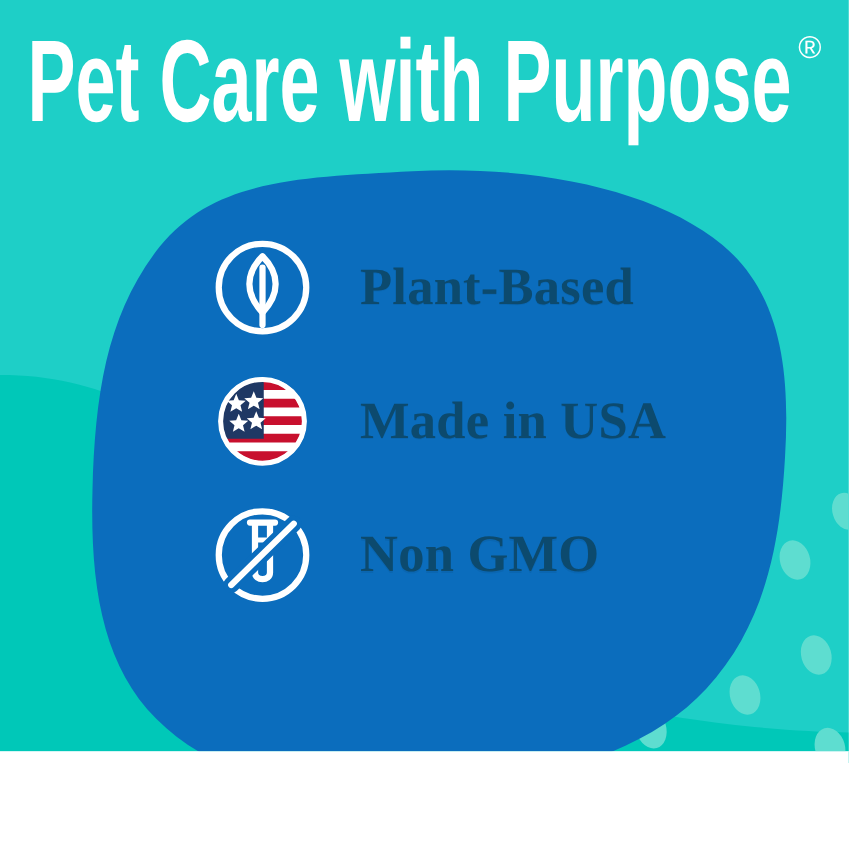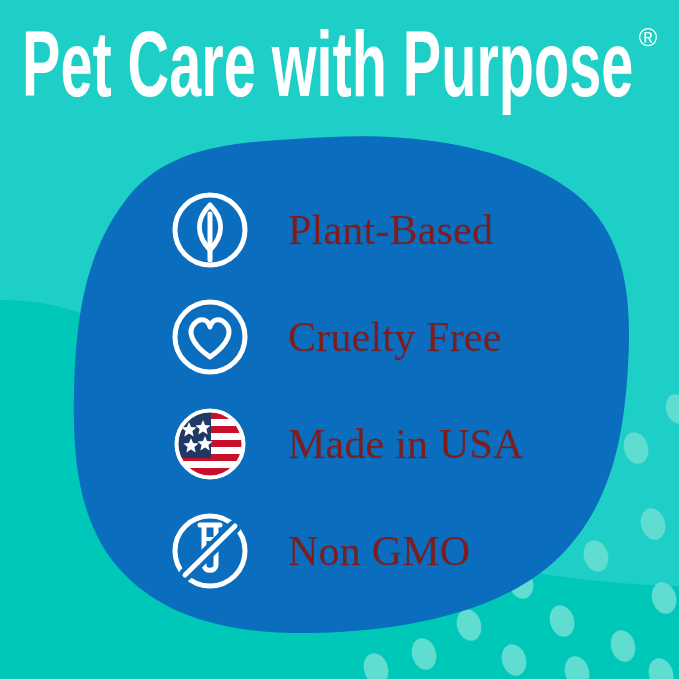--- a/index.html
+++ b/index.html
@@ -13,7 +13,7 @@
   #poster {
     position: relative;
     width: 679px;
-    height: 679px;
+    height: 601px;
     overflow: hidden;
     background: #1ECFC7;
   }

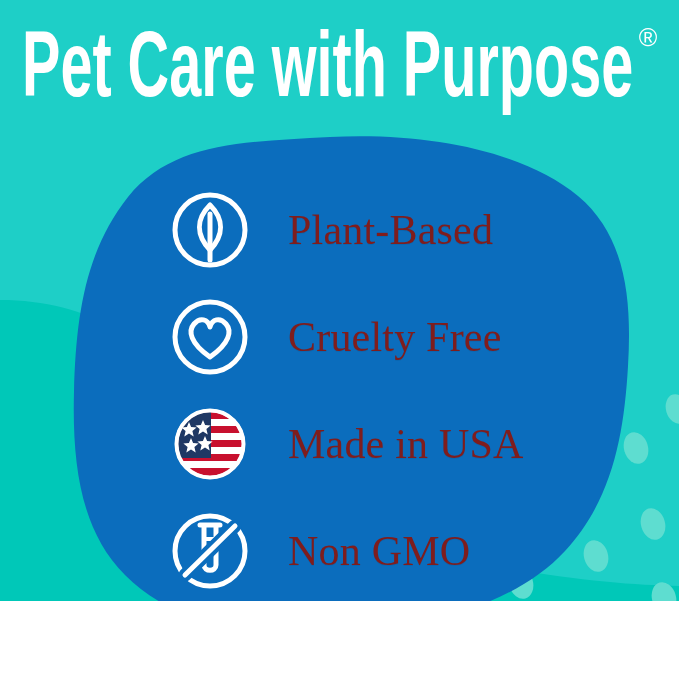--- a/index.html
+++ b/index.html
@@ -63,10 +63,10 @@
   }
   .feature-label {
     margin-left: 36px;
-    color: #7f1d1d;
+    color: #0c4a6e;
     font-family: "Liberation Serif", serif;
     font-size: 42px;
-    font-weight: 400;
+    font-weight: 700;
     letter-spacing: 0.2px;
     line-height: 1;
     white-space: nowrap;

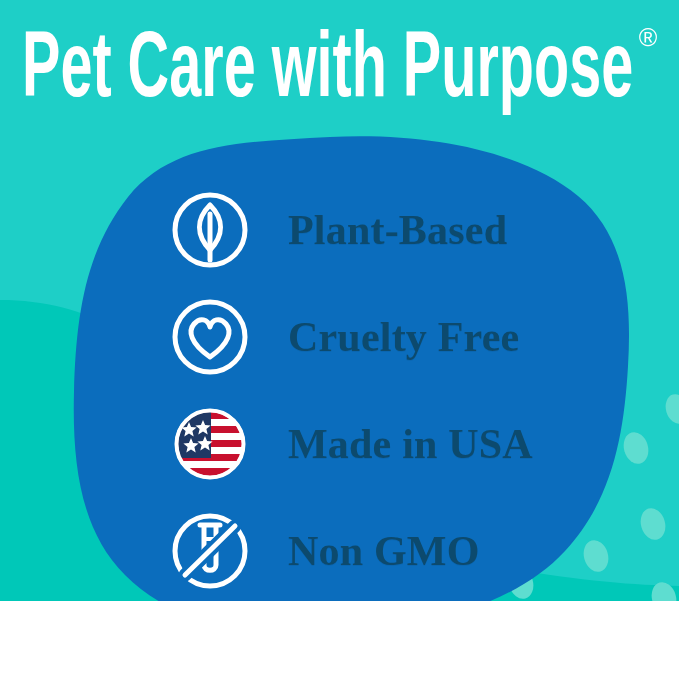--- a/index.html
+++ b/index.html
@@ -131,13 +131,6 @@
       <div class="feature-label">Plant-Based</div>
     </div>
 
-    <div class="feature-row">
-      <svg class="feature-icon" viewBox="0 0 84 84" xmlns="http://www.w3.org/2000/svg">
-        <circle cx="42" cy="42" r="35" fill="none" stroke="#FFFFFF" stroke-width="5"></circle>
-        <path d="M42,62 C22,48 20,36 26,29 C32,22 40,24 42,32 C44,24 52,22 58,29 C64,36 62,48 42,62 Z" fill="none" stroke="#FFFFFF" stroke-width="5" stroke-linejoin="round"></path>
-      </svg>
-      <div class="feature-label">Cruelty Free</div>
-    </div>
 
     <div class="feature-row">
       <svg class="feature-icon" viewBox="0 0 84 84" xmlns="http://www.w3.org/2000/svg">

━━━━━━━━━━━━━━━━

Which lines in the listing above include the string "width"? Copy each of them.

     width: 679px;
-        <circle cx="42" cy="42" r="35" fill="none" stroke="#FFFFFF" stroke-width="5"></circle>
-        <path d="M42,62 C22,48 20,36 26,29 C32,22 40,24 42,32 C44,24 52,22 58,29 C64,36 62,48 42,62 Z" fill="none" stroke="#FFFFFF" stroke-width="5" stroke-linejoin="round"></path>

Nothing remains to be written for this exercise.